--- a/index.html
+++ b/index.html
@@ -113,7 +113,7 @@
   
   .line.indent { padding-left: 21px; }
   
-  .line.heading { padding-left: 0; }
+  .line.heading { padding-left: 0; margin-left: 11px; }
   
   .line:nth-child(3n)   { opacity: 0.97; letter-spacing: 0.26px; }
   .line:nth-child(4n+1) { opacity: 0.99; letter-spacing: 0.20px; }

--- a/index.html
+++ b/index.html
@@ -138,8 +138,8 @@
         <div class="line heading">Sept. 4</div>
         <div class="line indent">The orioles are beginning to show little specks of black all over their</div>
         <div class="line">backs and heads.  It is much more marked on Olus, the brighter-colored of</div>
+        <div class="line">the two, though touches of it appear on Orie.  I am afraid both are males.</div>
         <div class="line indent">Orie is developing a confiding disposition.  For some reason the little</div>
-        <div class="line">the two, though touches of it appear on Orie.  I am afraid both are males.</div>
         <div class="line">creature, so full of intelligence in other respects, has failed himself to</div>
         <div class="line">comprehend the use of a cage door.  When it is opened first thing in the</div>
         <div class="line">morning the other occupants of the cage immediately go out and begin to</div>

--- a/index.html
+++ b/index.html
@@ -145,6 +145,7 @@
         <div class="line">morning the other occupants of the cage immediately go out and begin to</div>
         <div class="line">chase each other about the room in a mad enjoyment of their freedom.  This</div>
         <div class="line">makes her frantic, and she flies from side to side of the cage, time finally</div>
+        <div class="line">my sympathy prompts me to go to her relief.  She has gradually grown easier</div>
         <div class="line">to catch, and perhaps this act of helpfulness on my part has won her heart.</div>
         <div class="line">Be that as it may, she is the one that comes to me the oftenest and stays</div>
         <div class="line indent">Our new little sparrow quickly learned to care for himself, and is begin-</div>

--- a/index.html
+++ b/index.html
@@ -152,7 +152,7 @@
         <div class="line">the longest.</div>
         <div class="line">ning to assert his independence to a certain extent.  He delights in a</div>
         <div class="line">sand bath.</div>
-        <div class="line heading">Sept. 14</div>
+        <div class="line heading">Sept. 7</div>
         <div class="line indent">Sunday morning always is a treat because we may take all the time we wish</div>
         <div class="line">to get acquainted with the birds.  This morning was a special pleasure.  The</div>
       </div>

········

Wherever a line contains the string "Orie", copy that line from the data.

→ **ANSWER SECTION**:
+        <div class="line">the two, though touches of it appear on Orie.  I am afraid both are males.</div>
         <div class="line indent">Orie is developing a confiding disposition.  For some reason the little</div>
-        <div class="line">the two, though touches of it appear on Orie.  I am afraid both are males.</div>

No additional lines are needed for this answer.